I explored this a bit further and found that accumulators can be used.
sc = spark.sparkContext
rows_written_acc = sc.longAccumulator("RowsWrittenCount")
def increment_counter_and_return(row):
rows_written_acc.add(1)
return row
df_rdd = df.rdd.map(increment_counter_and_return)
df.write \
.format("csv") \
.option("header", "true") \
.mode("overwrite") \
.save(output_path)
print(rows_written_acc)
This code works BUT only if the cluster’s isolation mode is set to Single User. It rules out Unity Catalog so I had to rule it out instead. Back to the drawing board.
Observing counts
My search for a better way to count or not count led me to the Dataframe.observe function. This was introduced on Spark 3.3.1 and it computes the defined aggregates in an dataframe operation. This was exactly what I needed. I ended up with this:
from pyspark.sql import Observation
from pyspark.sql.functions import lit, count
observation = Observation("write-metrics")
df.observe(observation, count(lit("1")).alias("count")) \
.write \
.format("csv") \
.option("header", "true") \
.mode("overwrite") \
.save("test.csv")
print(observation.get)
This returned me a dict of the aggregates I put on the observation:
> {'count': 4425435}
More things can be added to the observe function. Things like getting the max timestamps or summing up values. This is basically what I needed for now.
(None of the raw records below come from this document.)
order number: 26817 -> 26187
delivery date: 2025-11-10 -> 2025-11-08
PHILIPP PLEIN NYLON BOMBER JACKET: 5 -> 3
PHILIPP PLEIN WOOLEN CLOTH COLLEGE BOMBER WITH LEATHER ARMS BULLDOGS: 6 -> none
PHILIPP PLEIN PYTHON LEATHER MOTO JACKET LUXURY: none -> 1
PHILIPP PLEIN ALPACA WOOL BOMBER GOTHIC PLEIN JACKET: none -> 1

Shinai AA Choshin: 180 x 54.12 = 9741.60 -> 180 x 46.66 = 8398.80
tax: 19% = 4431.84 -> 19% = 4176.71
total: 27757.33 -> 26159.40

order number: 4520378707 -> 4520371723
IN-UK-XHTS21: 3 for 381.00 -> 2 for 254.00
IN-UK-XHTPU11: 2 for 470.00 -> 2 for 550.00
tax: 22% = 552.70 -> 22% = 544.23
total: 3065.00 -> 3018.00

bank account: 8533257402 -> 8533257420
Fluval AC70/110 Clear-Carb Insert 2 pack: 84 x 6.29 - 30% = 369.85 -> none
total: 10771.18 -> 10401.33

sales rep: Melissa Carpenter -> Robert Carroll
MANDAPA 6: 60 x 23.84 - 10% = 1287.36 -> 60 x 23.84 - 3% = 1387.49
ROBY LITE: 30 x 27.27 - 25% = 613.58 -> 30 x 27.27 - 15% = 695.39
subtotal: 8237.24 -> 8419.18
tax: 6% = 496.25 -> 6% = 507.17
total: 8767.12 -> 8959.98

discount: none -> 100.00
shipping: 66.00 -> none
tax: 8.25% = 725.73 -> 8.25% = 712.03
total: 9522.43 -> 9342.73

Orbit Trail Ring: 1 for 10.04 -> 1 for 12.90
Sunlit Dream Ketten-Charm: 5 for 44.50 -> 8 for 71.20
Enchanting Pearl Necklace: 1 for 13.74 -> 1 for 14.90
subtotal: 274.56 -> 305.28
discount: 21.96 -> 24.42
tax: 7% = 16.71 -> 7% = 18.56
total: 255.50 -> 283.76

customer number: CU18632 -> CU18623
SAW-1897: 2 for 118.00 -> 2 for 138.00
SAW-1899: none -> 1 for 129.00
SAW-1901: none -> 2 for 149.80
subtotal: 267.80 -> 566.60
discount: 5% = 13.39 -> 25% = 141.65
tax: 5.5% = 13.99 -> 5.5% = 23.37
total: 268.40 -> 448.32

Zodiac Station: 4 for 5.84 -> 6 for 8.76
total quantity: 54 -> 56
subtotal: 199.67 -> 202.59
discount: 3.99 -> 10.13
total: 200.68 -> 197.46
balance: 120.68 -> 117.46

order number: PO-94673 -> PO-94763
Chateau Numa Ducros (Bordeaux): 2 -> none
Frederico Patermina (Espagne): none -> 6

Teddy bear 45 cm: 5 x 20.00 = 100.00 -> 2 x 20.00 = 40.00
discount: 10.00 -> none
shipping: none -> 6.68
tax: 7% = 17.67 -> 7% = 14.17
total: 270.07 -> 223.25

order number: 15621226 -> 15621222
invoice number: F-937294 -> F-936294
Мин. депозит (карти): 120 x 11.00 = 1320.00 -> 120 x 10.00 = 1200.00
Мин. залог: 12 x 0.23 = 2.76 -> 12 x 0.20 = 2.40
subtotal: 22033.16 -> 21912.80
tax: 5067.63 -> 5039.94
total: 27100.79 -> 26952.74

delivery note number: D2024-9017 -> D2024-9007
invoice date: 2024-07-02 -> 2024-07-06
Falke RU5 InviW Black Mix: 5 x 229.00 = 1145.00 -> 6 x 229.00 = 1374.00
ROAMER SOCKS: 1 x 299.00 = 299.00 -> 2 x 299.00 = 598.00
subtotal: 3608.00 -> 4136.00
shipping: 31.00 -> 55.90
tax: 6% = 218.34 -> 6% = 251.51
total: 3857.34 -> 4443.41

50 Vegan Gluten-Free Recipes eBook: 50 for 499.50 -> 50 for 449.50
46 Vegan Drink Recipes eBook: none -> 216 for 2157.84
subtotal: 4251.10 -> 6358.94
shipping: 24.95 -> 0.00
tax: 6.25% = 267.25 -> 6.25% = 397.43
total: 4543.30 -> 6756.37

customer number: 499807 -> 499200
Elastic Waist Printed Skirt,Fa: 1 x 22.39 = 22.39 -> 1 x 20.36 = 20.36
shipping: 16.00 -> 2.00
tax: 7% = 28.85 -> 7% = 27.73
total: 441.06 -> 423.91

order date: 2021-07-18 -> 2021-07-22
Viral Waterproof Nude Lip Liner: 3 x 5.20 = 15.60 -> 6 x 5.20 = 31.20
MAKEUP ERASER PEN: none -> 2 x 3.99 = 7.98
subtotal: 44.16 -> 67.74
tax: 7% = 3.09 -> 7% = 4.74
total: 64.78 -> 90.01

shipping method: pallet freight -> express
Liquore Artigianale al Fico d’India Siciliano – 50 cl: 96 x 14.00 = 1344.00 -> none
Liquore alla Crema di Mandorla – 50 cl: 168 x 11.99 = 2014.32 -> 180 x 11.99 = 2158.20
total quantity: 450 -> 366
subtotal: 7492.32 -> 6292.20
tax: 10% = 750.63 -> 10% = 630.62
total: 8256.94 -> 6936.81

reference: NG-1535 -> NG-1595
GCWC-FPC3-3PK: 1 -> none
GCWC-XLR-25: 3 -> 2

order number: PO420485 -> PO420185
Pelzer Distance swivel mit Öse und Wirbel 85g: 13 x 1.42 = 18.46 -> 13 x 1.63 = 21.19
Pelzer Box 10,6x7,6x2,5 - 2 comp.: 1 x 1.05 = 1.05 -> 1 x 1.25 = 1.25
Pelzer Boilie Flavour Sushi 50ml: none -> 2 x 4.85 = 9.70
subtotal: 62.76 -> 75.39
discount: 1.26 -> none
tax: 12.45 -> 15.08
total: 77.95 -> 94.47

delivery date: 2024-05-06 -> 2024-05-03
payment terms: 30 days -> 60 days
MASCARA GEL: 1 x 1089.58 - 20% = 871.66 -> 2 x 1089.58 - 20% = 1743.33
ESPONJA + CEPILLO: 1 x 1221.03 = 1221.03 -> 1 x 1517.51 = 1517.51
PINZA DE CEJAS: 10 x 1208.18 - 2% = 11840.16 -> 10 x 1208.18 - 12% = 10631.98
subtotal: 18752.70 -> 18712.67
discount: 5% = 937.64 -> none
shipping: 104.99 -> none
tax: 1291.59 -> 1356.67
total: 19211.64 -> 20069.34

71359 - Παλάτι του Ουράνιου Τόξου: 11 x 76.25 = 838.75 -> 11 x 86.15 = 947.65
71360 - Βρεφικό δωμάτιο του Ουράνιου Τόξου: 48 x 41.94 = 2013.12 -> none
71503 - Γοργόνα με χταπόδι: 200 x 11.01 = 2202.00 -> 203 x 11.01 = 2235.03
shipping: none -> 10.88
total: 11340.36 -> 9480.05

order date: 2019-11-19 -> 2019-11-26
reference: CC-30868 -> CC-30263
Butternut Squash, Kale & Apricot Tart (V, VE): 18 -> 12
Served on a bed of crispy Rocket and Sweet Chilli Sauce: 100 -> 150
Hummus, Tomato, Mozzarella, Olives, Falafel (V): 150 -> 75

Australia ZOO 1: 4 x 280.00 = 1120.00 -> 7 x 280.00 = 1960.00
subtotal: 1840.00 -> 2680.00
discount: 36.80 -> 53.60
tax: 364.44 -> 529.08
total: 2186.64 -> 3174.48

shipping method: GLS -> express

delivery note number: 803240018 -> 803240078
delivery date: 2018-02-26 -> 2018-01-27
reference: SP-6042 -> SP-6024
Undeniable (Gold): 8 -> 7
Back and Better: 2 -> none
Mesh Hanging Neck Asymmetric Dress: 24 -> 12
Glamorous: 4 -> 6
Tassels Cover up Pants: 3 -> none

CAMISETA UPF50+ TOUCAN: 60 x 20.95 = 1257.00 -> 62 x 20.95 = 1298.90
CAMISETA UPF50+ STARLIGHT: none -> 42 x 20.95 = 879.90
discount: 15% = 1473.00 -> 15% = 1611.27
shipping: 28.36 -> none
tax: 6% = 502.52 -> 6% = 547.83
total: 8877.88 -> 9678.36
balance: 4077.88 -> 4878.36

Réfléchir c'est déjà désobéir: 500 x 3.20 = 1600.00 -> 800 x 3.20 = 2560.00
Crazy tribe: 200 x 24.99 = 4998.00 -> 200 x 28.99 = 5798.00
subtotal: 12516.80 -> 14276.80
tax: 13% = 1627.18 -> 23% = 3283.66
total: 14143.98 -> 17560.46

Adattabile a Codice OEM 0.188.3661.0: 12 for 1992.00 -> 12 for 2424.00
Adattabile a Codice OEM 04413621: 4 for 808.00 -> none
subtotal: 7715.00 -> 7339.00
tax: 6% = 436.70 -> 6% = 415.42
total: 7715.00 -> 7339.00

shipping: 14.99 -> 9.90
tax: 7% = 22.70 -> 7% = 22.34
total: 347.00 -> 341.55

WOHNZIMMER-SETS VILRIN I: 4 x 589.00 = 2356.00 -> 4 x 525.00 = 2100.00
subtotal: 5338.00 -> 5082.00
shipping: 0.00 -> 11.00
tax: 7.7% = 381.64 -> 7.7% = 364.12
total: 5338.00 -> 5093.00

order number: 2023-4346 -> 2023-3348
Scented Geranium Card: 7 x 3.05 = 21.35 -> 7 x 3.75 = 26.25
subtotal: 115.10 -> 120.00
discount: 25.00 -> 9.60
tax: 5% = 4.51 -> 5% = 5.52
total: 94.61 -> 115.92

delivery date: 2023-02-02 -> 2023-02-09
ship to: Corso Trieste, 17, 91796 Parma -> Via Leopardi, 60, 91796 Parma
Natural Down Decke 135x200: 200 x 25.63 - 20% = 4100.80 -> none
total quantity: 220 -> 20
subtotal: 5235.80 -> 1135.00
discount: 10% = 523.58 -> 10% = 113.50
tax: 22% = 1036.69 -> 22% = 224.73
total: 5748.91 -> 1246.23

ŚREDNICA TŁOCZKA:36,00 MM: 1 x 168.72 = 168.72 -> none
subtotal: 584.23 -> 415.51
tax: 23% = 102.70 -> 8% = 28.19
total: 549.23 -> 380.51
It is important to note though that the Observation class works on batch queries. For streaming a slightly different approach is needed. But that is a topic for a future blog.
The catch
This approach worked well and good for 99.9% of our use case. However, I did observe that .1% of our processes got None returned on observation.get. I’m still getting to the bottom of it but I’ve observed that this happens when I try to overload the cluster with too much workload. I eventually added a check on that observation.get function to count in case it was null. Because I really don’t want to write a big file again. Wish me luck on this investigation and if I ever get to the reasons I’ll put an addendum to this article.